___ GIVEN DATA
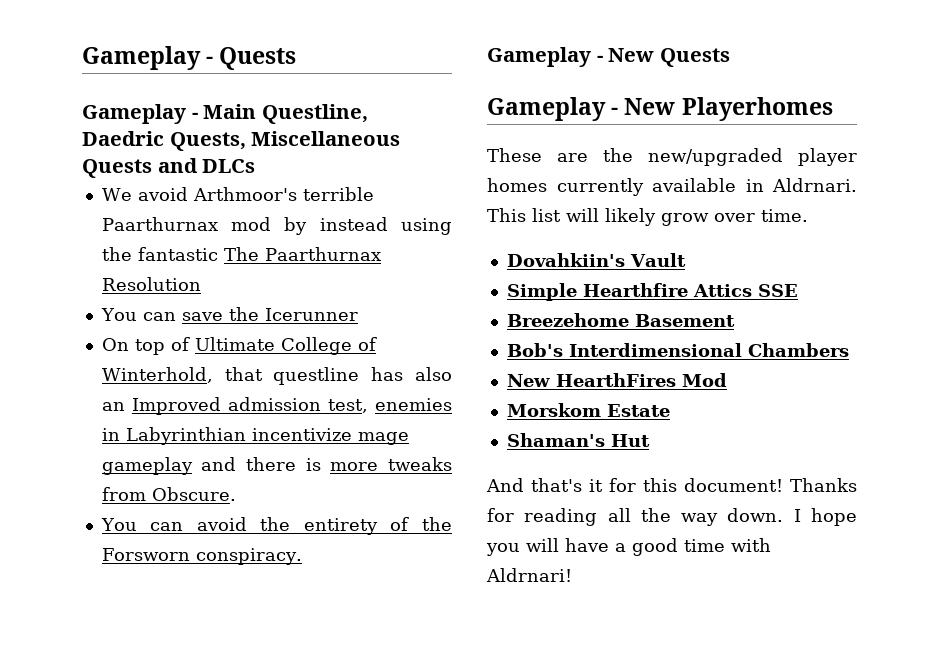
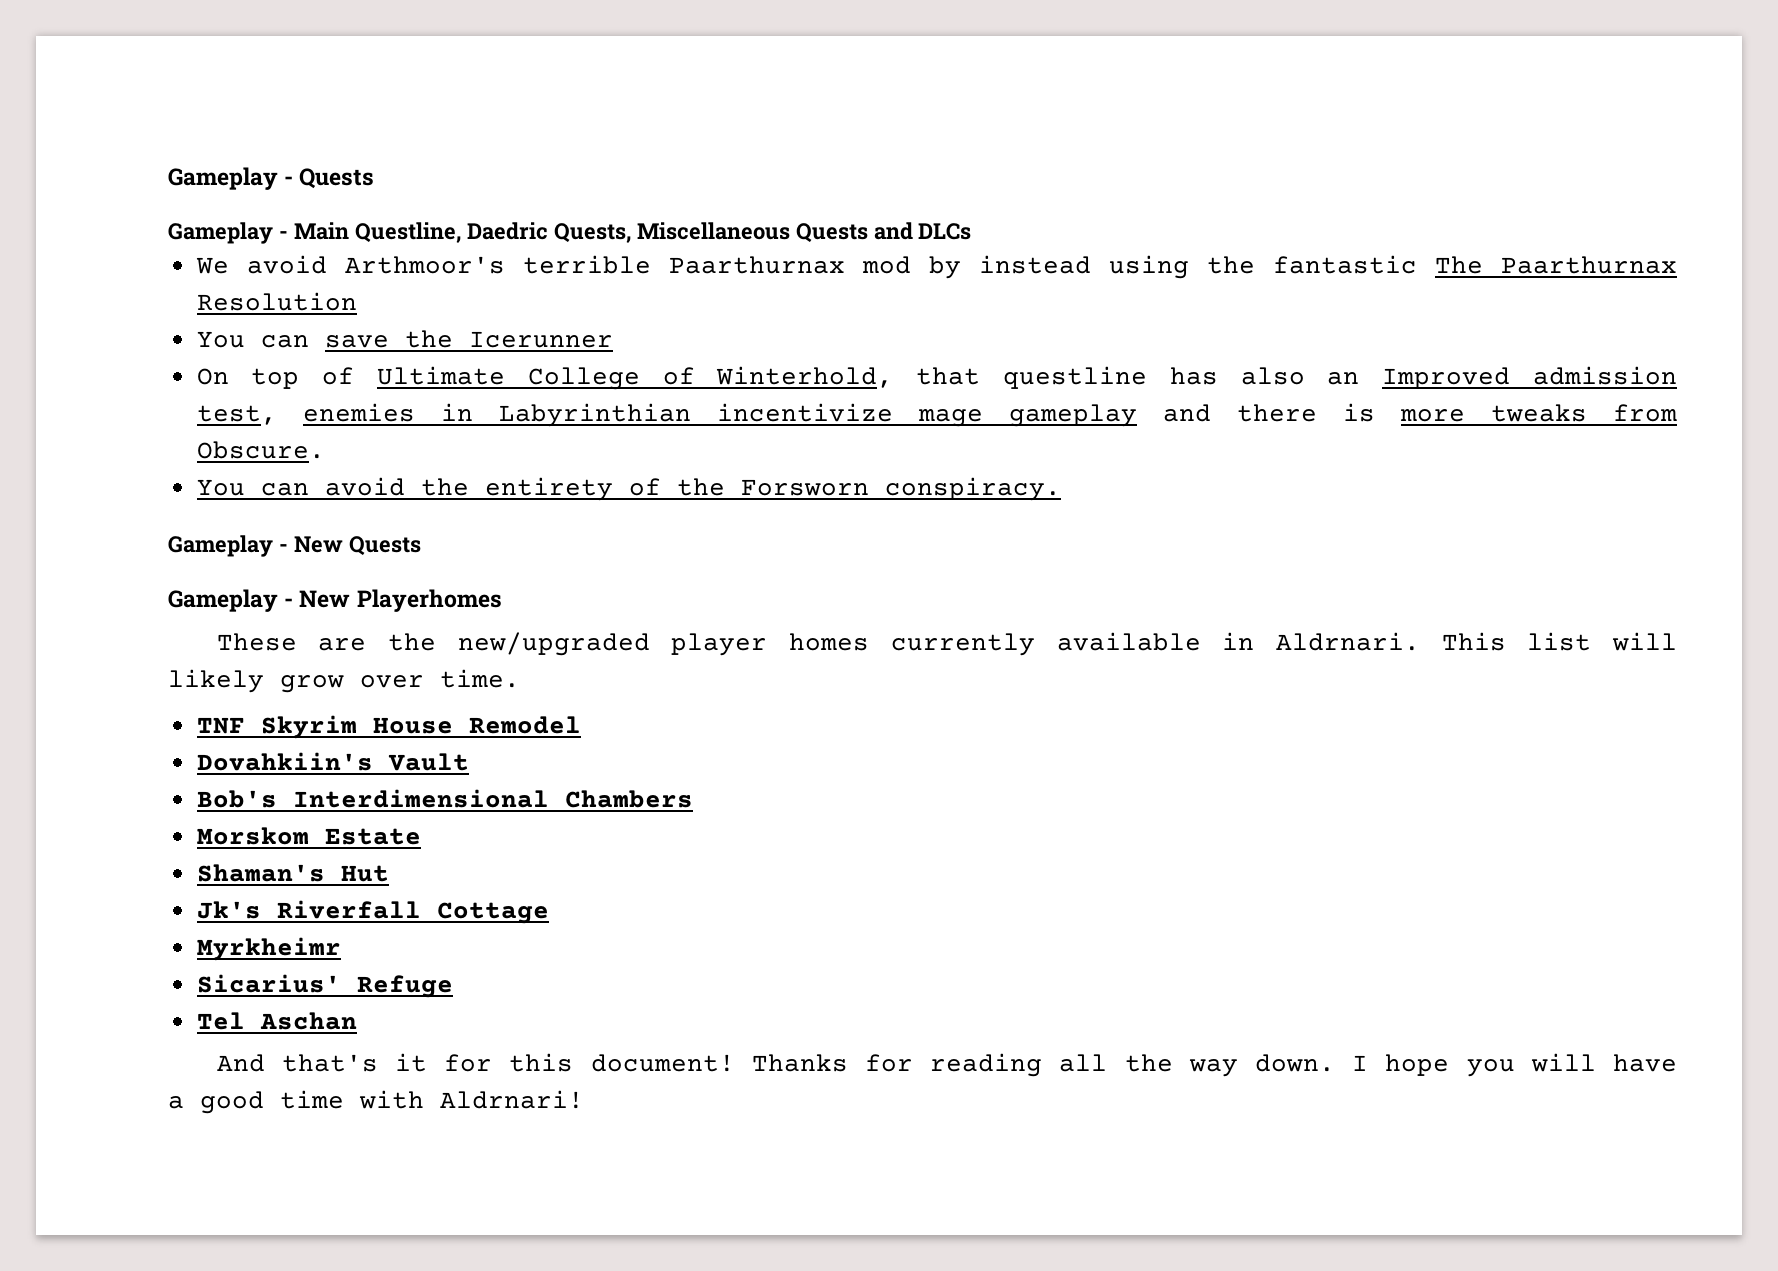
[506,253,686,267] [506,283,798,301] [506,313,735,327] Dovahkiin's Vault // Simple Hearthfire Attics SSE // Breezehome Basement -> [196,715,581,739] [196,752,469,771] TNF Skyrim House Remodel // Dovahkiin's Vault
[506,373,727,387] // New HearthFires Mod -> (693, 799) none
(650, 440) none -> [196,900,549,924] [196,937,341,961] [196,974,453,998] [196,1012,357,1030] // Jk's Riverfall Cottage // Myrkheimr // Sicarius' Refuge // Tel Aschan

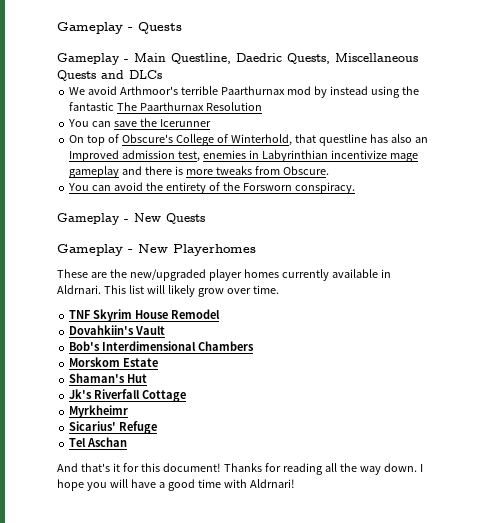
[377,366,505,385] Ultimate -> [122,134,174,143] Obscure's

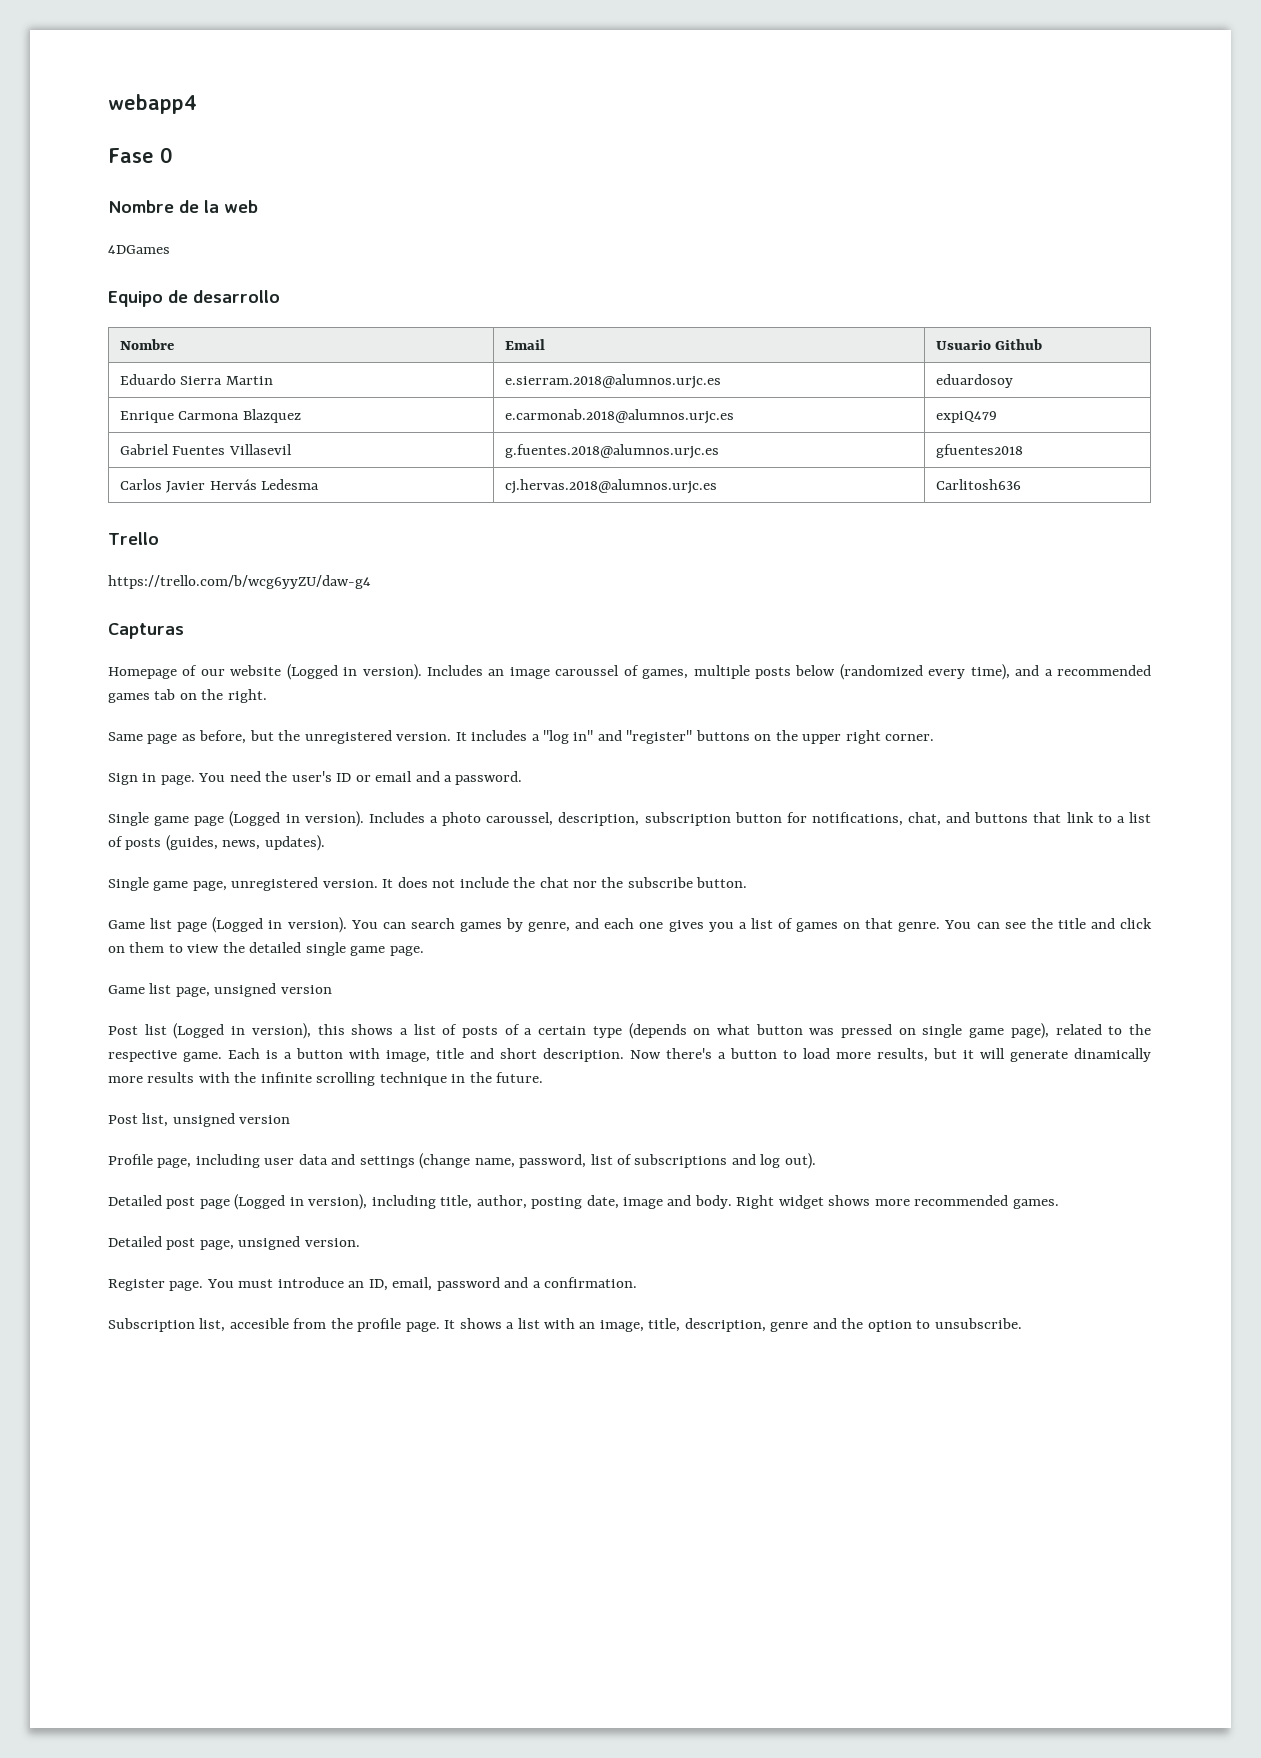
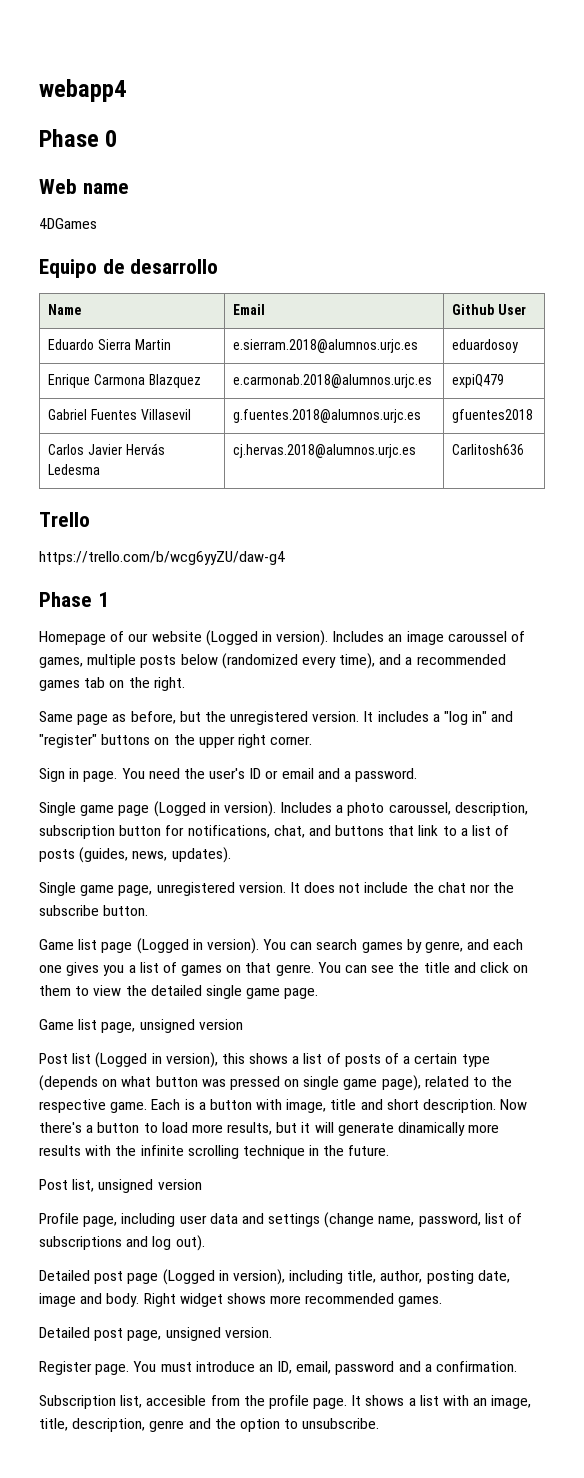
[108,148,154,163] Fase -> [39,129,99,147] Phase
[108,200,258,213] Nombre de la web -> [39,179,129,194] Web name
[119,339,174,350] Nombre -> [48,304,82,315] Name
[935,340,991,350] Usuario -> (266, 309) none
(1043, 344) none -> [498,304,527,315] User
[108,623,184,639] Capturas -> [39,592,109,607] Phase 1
______
Every line from the one containing "[935,340,991,350] Usuario -> (266, 309) none" through the last line of the entries must be written out verbatim, and no other line.

▶ [RESPONSE BOX]
[935,340,991,350] Usuario -> (266, 309) none
(1043, 344) none -> [498,304,527,315] User
[108,623,184,639] Capturas -> [39,592,109,607] Phase 1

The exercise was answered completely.